The ducks made off soon after.
I saw the man.
He was fixing a heater for his wife and him.
She arranged the cutlery.
The rich man had a cellar by the back door of his boat,
a seat like a piano stool,
a wine bunker.
He fetched a bottle of white to have with the dinner
in front of the afternoon film,
nice and warm, while outside
the rain poured down.
* * *
RUEING AN OPPORTUNITY
I almost made a photograph
reading a book
in my hands
on a beach with sand
nagged by the sea’s waves.
I almost made a photograph
but I got to the page
I wanted to,
and then I turned around.
The lady with the camera to her eye
darted it to her side,
caught in flagrante.
As if she’d been doing something shameful.
So I’m writing this poem
in the hope that
she’ll get a different photograph,
a new photograph,
of a man
writing on a piece of paper
clamped in his hands
on a beach with sand
knowing that if it moved
the wind would have it.
* * *
SUNDAY AFTERNOON
for A. H.
This death was affecting me,
it had me in tears last night,
and the bells resounding in the stagnant afternoon
propelled me on to a figure of Christ crucified
with flowers and a light.
Those bells, they echoed inside my bones,
columns of the church I inhabit
and which I shall leave behind, a ruin,
when I move on
and the bells, like applause,
die away,
leaving only warmth, new life,
and that breeze.
* * *
VIVARA BRIDGE
Vivara is an islet to the west of Procida,
joined by a bridge.
(They are joined, also, under the sea.)
Opposite Vivara is St Margaret’s,
Procida’s heel.
You can pass over the bridge for years
and not realise
that Vivara and St Margaret’s are two sides
of a crater,
the north and south of which are missing.

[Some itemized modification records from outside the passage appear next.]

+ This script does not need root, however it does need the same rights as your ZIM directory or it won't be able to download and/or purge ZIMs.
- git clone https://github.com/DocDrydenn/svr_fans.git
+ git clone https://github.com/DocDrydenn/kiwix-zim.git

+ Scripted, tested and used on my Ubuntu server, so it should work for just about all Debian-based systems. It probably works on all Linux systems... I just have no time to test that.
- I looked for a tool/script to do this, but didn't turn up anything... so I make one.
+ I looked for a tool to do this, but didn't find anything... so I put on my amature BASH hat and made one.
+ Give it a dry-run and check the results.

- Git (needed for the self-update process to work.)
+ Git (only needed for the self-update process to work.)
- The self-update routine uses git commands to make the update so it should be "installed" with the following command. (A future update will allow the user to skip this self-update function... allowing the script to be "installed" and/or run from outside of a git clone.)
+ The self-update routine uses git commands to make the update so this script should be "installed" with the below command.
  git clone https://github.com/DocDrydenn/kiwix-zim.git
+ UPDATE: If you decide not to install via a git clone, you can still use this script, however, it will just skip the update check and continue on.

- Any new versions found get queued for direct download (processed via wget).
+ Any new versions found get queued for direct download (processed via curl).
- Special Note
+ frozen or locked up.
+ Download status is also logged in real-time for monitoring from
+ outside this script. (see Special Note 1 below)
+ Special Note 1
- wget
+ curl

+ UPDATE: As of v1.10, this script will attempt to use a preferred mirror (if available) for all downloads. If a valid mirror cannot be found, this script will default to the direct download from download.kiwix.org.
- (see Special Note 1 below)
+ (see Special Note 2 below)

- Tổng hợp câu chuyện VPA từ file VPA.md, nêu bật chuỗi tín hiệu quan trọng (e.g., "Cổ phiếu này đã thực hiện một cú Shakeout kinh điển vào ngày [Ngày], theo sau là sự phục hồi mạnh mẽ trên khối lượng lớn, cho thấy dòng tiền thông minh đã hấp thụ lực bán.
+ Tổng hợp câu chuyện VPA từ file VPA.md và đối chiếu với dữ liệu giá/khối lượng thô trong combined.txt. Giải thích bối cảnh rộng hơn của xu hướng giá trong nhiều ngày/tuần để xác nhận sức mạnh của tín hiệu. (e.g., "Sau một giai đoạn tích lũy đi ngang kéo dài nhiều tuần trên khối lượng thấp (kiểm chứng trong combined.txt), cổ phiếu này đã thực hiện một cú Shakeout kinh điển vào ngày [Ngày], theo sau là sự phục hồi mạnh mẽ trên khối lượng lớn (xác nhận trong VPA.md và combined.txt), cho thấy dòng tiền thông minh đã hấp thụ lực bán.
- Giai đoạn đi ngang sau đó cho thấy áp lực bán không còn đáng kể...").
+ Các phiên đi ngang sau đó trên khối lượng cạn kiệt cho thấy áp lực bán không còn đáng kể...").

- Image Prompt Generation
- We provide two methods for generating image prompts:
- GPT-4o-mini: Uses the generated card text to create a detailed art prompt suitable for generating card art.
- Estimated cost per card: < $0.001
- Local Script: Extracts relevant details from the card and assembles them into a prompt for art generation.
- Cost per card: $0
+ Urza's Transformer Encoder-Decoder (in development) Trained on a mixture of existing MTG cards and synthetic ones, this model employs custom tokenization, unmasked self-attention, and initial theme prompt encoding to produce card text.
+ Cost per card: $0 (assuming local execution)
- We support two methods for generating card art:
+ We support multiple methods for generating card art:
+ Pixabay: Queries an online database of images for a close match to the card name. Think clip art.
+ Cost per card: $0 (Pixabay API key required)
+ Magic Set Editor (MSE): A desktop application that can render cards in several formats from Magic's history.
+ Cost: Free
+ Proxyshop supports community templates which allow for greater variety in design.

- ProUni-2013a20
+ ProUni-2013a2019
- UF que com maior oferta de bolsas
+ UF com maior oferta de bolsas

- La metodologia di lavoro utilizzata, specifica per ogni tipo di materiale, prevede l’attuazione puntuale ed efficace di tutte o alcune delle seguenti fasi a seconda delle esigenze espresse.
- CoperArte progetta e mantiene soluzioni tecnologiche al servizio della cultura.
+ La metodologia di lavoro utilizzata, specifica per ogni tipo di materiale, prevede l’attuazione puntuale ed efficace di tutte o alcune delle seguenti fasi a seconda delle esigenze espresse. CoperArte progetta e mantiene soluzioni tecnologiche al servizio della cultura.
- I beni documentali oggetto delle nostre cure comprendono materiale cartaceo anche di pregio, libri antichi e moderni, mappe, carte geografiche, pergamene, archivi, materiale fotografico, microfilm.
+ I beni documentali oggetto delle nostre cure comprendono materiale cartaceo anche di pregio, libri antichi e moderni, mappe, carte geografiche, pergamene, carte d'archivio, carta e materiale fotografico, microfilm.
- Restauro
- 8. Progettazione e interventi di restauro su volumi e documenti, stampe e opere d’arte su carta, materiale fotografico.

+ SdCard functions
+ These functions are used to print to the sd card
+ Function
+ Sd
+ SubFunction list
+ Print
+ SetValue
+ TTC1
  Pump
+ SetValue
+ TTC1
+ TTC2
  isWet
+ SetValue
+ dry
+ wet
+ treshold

Brackets of land around a water-capped range of space.
Today I stood on the bridge, on the north side of the water.
I put out my arms
and I joined Vivara and St Margaret’s
with my fingertips.
I became the north side of a crater!
I looked south, as I began to rise,
to Capri, fishing boats on the shortened horizon.
The water was deep, deep,
where the lava had flowed.
* * *
TRAFFIC
On Procida, people own houses,
have dogs to guard them,
gates to protect them,
walls to keep out prying eyes.
Everyone drives a car.
There are no pavements,
so you have to walk in the road.
Some people slow down,
but most don’t.
The only quiet places
are the bridge to Vivara
and the cemetery.
Here,
you can hear the birds sing.
The traffic worries me.
It scares me, if I’m honest.
The drivers are blissfully unaware.
They think I am the madman.
Sometimes I process slowly down the middle
(the road is too narrow to pass)
as if I were deaf, had not heard
the crunch of tyres, the driver’s breath revving.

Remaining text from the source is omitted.